### Data to use
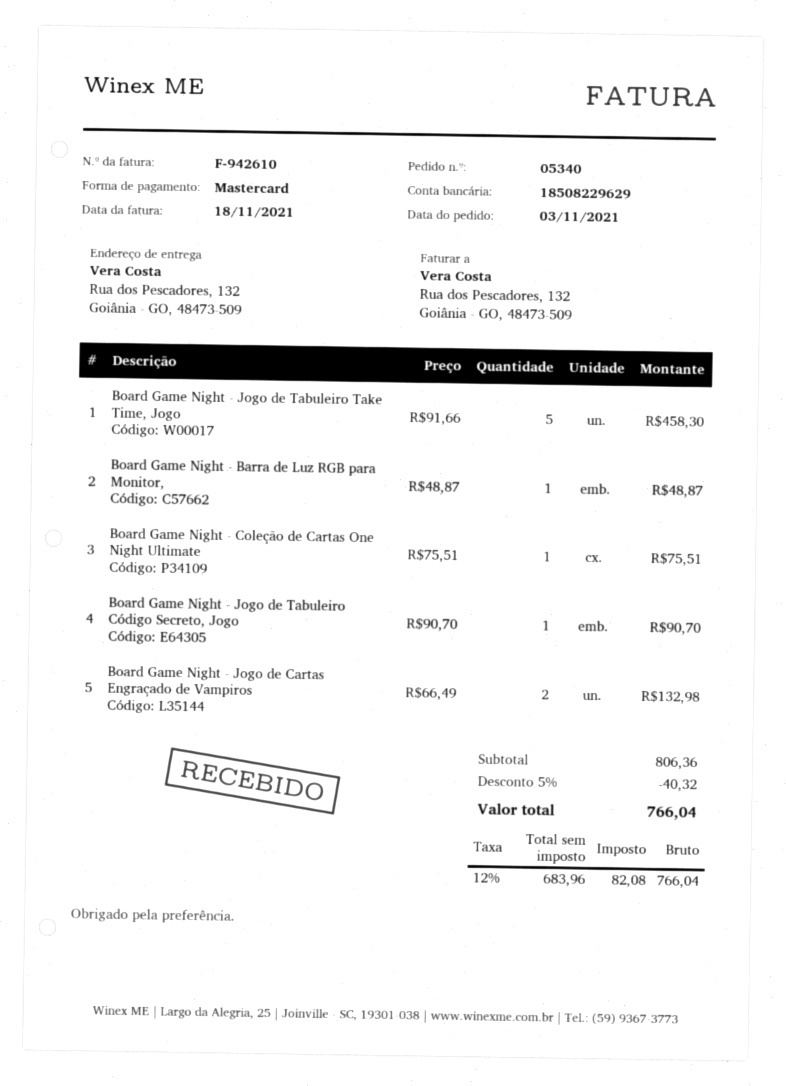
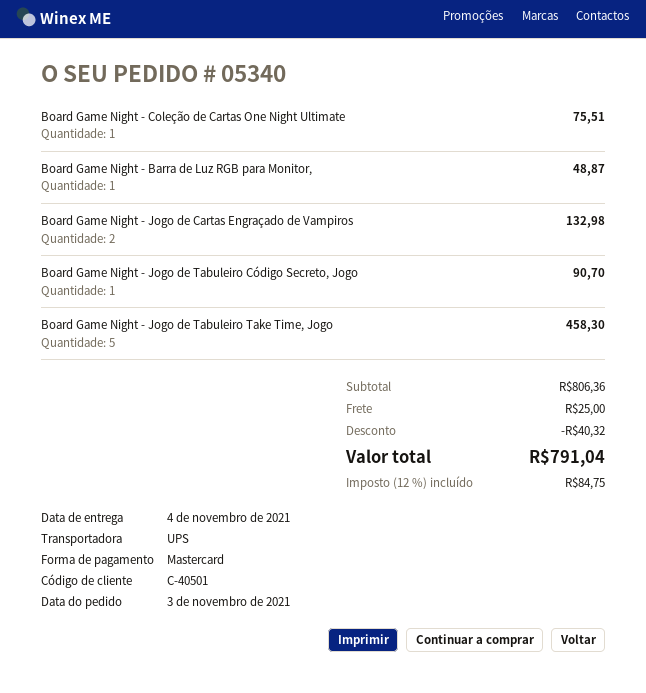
shipping: none -> 25.00
tax: 12% = 82.08 -> 12% = 84.75
total: 766.04 -> 791.04

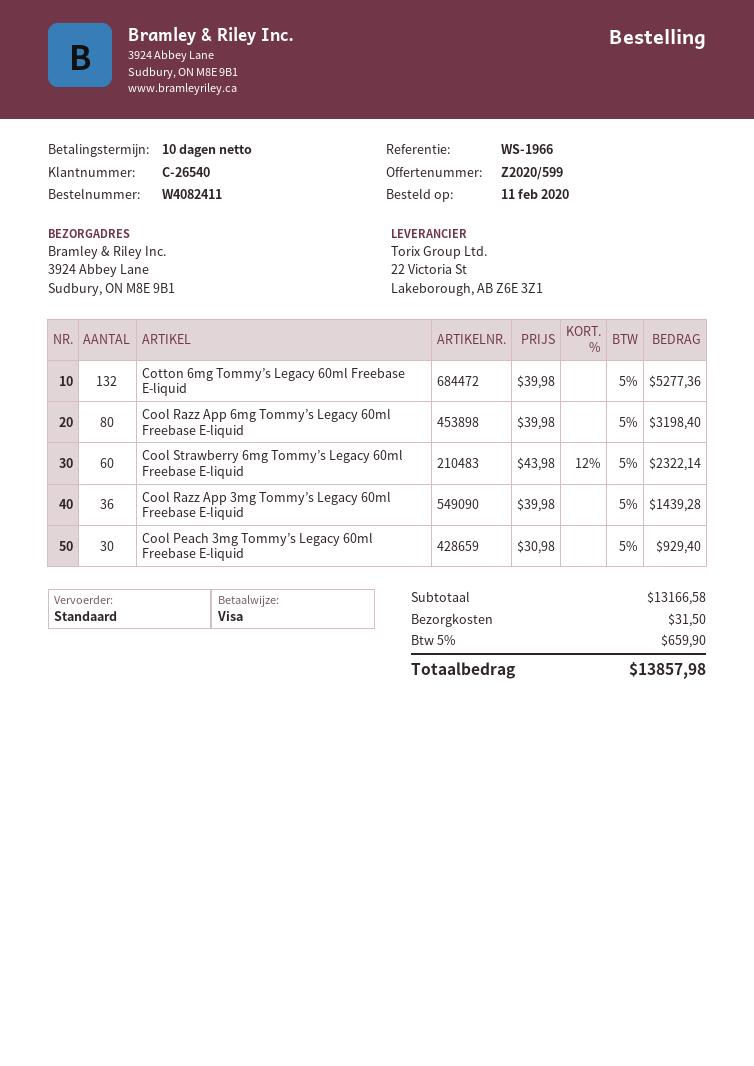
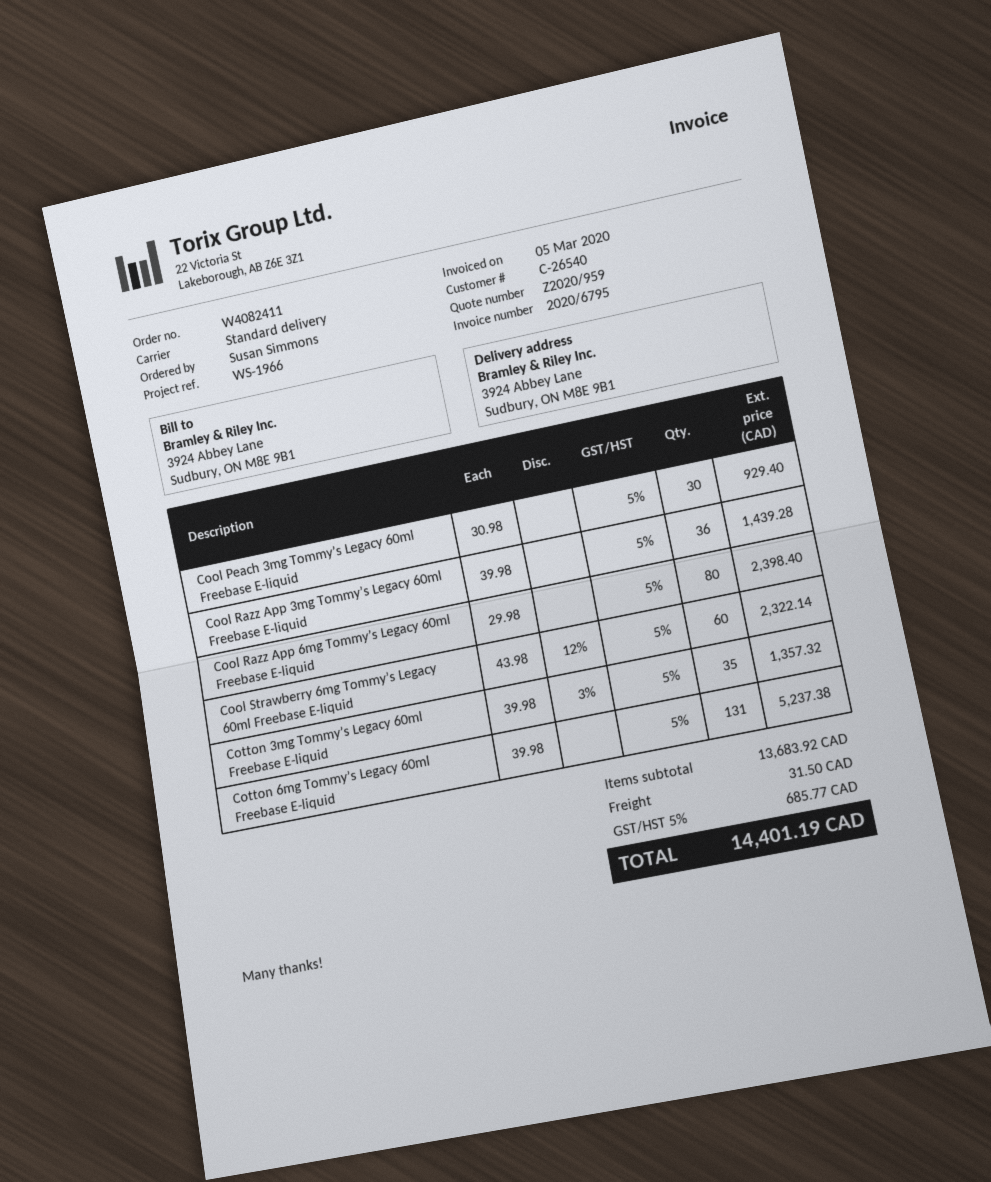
quote number: Z2020/599 -> Z2020/959
Cotton 6mg Tommy’s Legacy 60ml Freebase E-liquid: 132 x 39.98 = 5277.36 -> 131 x 39.98 = 5237.38
Cool Razz App 6mg Tommy’s Legacy 60ml Freebase E-liquid: 80 x 39.98 = 3198.40 -> 80 x 29.98 = 2398.40
Cotton 3mg Tommy’s Legacy 60ml Freebase E-liquid: none -> 35 x 39.98 - 3% = 1357.32
subtotal: 13166.58 -> 13683.92
tax: 5% = 659.90 -> 5% = 685.77
total: 13857.98 -> 14401.19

### Work instructions
Before copying, set the pictures aside; then reproduce each entry above exactly.

### Your response
shipping: none -> 25.00
tax: 12% = 82.08 -> 12% = 84.75
total: 766.04 -> 791.04

quote number: Z2020/599 -> Z2020/959
Cotton 6mg Tommy’s Legacy 60ml Freebase E-liquid: 132 x 39.98 = 5277.36 -> 131 x 39.98 = 5237.38
Cool Razz App 6mg Tommy’s Legacy 60ml Freebase E-liquid: 80 x 39.98 = 3198.40 -> 80 x 29.98 = 2398.40
Cotton 3mg Tommy’s Legacy 60ml Freebase E-liquid: none -> 35 x 39.98 - 3% = 1357.32
subtotal: 13166.58 -> 13683.92
tax: 5% = 659.90 -> 5% = 685.77
total: 13857.98 -> 14401.19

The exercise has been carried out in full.